Já em relação ao IPVA (Imposto sobre a Propriedade de Veículos Automotores), que é um tributo estadual, a reforma propõe taxar veículos aquáticos e aéreos, como iates e jatinhos. O texto também prevê que as alíquotas do IPVA poderão variar de acordo com o tipo, função, eficiência energética e emissão de poluentes, o que vale para todos os veículos.
5. Como fica o imposto sobre heranças e doações?
A reforma não acaba com o direito à herança, diferente do que afirmam peças desinformativas. A proposta de mudança no ITCMD (Imposto sobre a Transmissão Causa Mortis e Doação) prevê que sua cobrança será progressiva, ou seja, a alíquota aplicada vai depender do valor da herança ou da doação. Esse mecanismo já é adotado em estados como Rio de Janeiro e Ceará.
Segundo o texto aprovado, os estados têm autonomia para definir as alíquotas e as faixas de progressividade, desde que respeitem o teto atual de 8%, explica Alessandro Fonseca, sócio do escritório de advocacia Mattos Filho. O recolhimento do imposto será feito de acordo com o estado de residência do doador ou pessoa falecida.
Outra mudança será no imposto sobre heranças e doações vindas do exterior, que atualmente não são tributadas. A reforma passa a permitir essa cobrança, mas ela ainda depende de uma lei complementar.

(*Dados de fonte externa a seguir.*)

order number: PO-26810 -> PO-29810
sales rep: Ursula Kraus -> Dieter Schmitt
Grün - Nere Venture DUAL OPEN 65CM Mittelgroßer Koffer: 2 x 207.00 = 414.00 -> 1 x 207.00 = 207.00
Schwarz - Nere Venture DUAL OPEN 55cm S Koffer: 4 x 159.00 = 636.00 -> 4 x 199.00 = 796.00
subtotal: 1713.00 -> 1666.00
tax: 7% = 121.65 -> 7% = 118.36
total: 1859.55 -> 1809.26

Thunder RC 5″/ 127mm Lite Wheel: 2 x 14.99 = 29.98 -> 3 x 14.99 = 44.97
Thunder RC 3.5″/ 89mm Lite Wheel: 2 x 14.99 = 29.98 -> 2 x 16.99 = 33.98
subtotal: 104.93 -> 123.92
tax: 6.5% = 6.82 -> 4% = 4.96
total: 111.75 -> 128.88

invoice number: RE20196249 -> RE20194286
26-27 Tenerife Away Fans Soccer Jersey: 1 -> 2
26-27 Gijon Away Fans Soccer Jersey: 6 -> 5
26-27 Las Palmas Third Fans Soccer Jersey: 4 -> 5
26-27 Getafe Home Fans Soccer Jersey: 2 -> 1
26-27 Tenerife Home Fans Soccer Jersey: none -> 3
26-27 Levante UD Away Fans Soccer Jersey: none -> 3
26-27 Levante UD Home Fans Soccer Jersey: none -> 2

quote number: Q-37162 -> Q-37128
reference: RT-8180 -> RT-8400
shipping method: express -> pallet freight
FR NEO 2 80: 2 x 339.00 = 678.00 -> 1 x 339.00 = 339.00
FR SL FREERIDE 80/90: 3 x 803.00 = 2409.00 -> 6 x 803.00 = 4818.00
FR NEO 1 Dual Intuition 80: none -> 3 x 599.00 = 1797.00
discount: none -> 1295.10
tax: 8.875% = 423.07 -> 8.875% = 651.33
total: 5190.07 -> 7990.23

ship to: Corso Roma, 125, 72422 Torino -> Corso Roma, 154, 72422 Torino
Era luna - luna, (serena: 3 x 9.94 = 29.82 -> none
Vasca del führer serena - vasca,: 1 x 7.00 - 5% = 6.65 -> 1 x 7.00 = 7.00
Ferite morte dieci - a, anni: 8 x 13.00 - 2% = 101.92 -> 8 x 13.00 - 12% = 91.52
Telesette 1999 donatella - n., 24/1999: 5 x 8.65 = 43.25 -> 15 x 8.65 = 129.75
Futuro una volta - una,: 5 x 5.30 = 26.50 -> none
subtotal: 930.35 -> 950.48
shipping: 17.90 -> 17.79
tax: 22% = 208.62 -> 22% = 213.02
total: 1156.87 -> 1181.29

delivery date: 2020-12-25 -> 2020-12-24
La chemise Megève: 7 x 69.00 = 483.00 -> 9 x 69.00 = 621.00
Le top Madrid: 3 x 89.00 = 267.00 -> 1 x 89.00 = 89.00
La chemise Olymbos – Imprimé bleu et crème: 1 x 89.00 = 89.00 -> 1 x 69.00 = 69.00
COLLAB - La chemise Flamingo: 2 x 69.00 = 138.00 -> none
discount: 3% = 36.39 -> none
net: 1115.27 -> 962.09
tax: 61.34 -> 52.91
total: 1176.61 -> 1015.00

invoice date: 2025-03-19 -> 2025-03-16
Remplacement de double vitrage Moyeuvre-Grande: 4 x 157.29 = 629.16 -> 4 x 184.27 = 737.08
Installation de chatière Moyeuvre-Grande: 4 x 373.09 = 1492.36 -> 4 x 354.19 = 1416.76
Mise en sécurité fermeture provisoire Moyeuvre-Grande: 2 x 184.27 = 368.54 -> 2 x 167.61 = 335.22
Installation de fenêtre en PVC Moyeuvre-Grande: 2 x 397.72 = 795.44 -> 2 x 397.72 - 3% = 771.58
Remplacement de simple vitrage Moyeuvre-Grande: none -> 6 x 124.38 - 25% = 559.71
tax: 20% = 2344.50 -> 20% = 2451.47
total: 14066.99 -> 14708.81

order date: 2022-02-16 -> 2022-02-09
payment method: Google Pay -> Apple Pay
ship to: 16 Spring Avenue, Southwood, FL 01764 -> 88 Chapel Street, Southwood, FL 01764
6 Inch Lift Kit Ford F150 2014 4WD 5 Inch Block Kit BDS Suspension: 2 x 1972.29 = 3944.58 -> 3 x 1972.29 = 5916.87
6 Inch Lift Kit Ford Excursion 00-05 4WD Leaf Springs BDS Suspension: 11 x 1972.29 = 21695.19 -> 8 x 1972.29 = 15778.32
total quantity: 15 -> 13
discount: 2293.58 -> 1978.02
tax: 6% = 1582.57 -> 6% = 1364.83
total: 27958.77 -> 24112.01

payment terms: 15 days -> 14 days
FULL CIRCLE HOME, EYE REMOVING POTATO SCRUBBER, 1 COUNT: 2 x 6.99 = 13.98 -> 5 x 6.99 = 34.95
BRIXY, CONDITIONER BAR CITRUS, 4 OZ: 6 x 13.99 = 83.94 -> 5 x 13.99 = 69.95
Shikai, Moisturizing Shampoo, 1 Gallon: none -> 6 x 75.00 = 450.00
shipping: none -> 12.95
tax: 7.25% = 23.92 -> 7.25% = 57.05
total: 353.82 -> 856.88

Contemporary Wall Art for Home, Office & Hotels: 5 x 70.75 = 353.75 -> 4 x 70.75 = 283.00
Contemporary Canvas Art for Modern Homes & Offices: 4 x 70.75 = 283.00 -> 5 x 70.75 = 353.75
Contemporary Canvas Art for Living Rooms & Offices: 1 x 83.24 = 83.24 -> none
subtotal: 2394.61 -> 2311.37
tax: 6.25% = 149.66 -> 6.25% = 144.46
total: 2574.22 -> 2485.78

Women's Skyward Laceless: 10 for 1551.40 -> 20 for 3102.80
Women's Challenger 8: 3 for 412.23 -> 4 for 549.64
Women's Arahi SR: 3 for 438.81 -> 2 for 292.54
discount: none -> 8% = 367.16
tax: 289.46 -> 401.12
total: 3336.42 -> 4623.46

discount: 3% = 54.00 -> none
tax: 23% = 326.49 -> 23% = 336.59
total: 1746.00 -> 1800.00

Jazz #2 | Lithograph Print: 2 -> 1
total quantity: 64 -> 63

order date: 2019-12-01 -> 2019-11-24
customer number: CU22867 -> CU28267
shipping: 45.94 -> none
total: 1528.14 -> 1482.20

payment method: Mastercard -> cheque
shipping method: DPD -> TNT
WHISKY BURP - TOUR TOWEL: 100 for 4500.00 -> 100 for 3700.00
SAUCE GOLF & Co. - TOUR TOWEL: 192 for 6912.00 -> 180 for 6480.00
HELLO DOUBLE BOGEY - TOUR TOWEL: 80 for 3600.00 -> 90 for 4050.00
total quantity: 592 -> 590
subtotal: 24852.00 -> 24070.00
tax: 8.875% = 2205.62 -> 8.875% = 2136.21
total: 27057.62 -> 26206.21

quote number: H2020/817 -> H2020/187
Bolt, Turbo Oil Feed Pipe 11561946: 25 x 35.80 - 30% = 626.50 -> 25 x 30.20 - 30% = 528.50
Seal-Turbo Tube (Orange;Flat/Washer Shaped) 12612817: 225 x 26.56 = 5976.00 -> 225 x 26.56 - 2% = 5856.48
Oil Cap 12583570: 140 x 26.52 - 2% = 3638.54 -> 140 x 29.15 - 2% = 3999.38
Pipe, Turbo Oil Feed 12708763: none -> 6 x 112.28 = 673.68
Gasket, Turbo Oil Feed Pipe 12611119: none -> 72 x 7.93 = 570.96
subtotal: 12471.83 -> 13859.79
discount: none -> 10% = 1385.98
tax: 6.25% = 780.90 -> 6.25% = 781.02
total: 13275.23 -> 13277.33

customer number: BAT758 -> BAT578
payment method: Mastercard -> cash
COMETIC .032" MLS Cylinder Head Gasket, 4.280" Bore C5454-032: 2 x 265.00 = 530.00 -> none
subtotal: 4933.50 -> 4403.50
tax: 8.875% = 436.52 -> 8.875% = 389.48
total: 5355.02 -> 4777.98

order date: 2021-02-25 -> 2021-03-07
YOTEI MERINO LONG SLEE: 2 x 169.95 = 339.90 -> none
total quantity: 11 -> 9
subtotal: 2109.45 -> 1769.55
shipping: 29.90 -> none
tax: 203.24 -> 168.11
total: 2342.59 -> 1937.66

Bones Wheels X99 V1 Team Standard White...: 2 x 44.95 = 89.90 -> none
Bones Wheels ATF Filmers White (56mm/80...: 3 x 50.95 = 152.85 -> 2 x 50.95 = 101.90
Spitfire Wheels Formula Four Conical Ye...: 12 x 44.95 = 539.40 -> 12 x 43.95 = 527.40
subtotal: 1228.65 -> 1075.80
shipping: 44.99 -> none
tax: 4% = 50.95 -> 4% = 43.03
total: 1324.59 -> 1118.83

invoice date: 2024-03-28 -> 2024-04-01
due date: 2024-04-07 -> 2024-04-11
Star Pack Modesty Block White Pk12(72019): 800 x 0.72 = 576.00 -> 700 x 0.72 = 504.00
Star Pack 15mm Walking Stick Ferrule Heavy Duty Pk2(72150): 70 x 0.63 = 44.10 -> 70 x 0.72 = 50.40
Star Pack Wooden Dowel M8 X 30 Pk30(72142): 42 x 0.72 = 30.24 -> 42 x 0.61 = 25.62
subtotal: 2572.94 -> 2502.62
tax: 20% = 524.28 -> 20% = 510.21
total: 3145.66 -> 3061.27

6. A reforma propõe mudanças no Imposto de Renda?
Não, a reforma tributária aprovada na Câmara não afeta o Imposto de Renda, ao contrário do que dizem peças desinformativas que alegam que esse tributo passaria a depender do gênero e da raça do contribuinte.
A PEC 45 abrange somente os tributos referentes ao consumo de bens e serviços. No entanto, o texto estabelece que, a partir de sua aprovação, a União terá 180 dias para apresentar um segundo projeto de reforma, que dessa vez deverá incluir o Imposto de Renda.